§ **Exercise**
When you reach the line containing "[172,683,223,699] (2001). ->" in the data below, begin returning lines exactly as written, and stop once the line containing "[837,682,1026,696] Mlr: Machine" has been returned.

§ **Listed records**
[Start of Attachment]
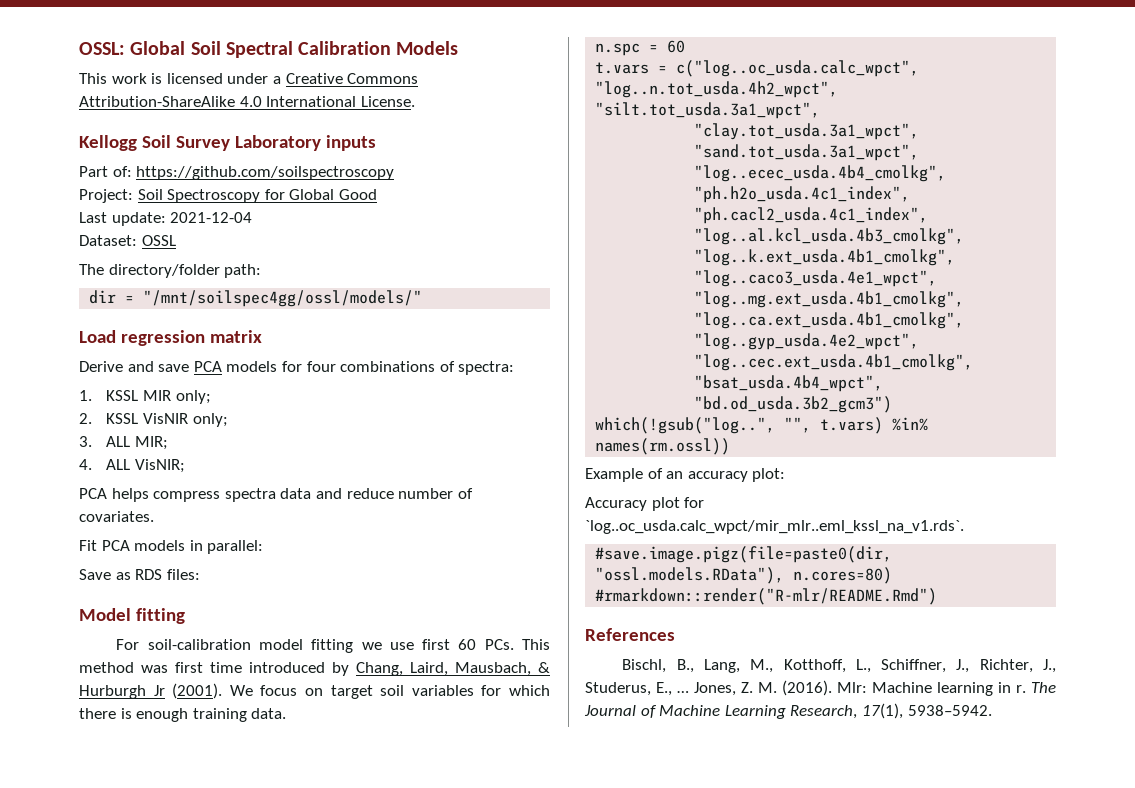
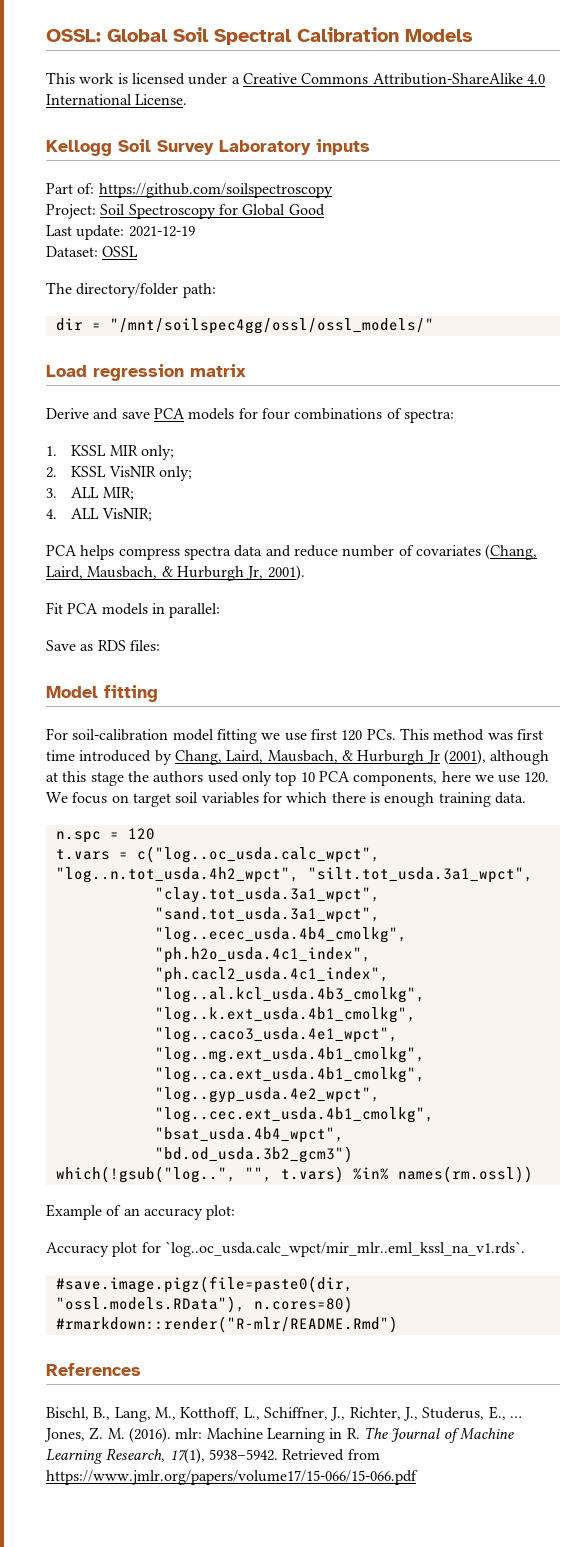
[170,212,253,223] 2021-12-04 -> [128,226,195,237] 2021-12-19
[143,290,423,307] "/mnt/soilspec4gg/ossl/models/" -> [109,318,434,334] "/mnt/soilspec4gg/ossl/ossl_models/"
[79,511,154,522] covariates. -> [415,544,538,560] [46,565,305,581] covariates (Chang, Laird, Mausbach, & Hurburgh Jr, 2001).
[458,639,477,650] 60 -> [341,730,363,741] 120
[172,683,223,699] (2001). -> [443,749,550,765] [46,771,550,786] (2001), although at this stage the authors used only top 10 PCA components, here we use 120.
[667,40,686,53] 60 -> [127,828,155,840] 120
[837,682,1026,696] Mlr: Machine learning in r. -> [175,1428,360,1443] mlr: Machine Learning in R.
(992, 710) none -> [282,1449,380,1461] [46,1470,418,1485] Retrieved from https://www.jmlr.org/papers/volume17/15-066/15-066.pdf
[End of Attachment]
[Start of Attachment]
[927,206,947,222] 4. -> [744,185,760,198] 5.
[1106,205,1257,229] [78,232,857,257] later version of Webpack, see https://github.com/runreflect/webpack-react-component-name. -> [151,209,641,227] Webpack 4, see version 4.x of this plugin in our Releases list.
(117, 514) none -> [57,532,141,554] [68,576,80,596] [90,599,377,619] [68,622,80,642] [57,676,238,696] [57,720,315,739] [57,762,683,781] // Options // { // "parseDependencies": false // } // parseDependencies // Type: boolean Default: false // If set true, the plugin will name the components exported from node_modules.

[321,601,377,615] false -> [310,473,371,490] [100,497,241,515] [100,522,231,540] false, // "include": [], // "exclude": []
[End of Attachment]
§ **Response to the exercise**
[172,683,223,699] (2001). -> [443,749,550,765] [46,771,550,786] (2001), although at this stage the authors used only top 10 PCA components, here we use 120.
[667,40,686,53] 60 -> [127,828,155,840] 120
[837,682,1026,696] Mlr: Machine learning in r. -> [175,1428,360,1443] mlr: Machine Learning in R.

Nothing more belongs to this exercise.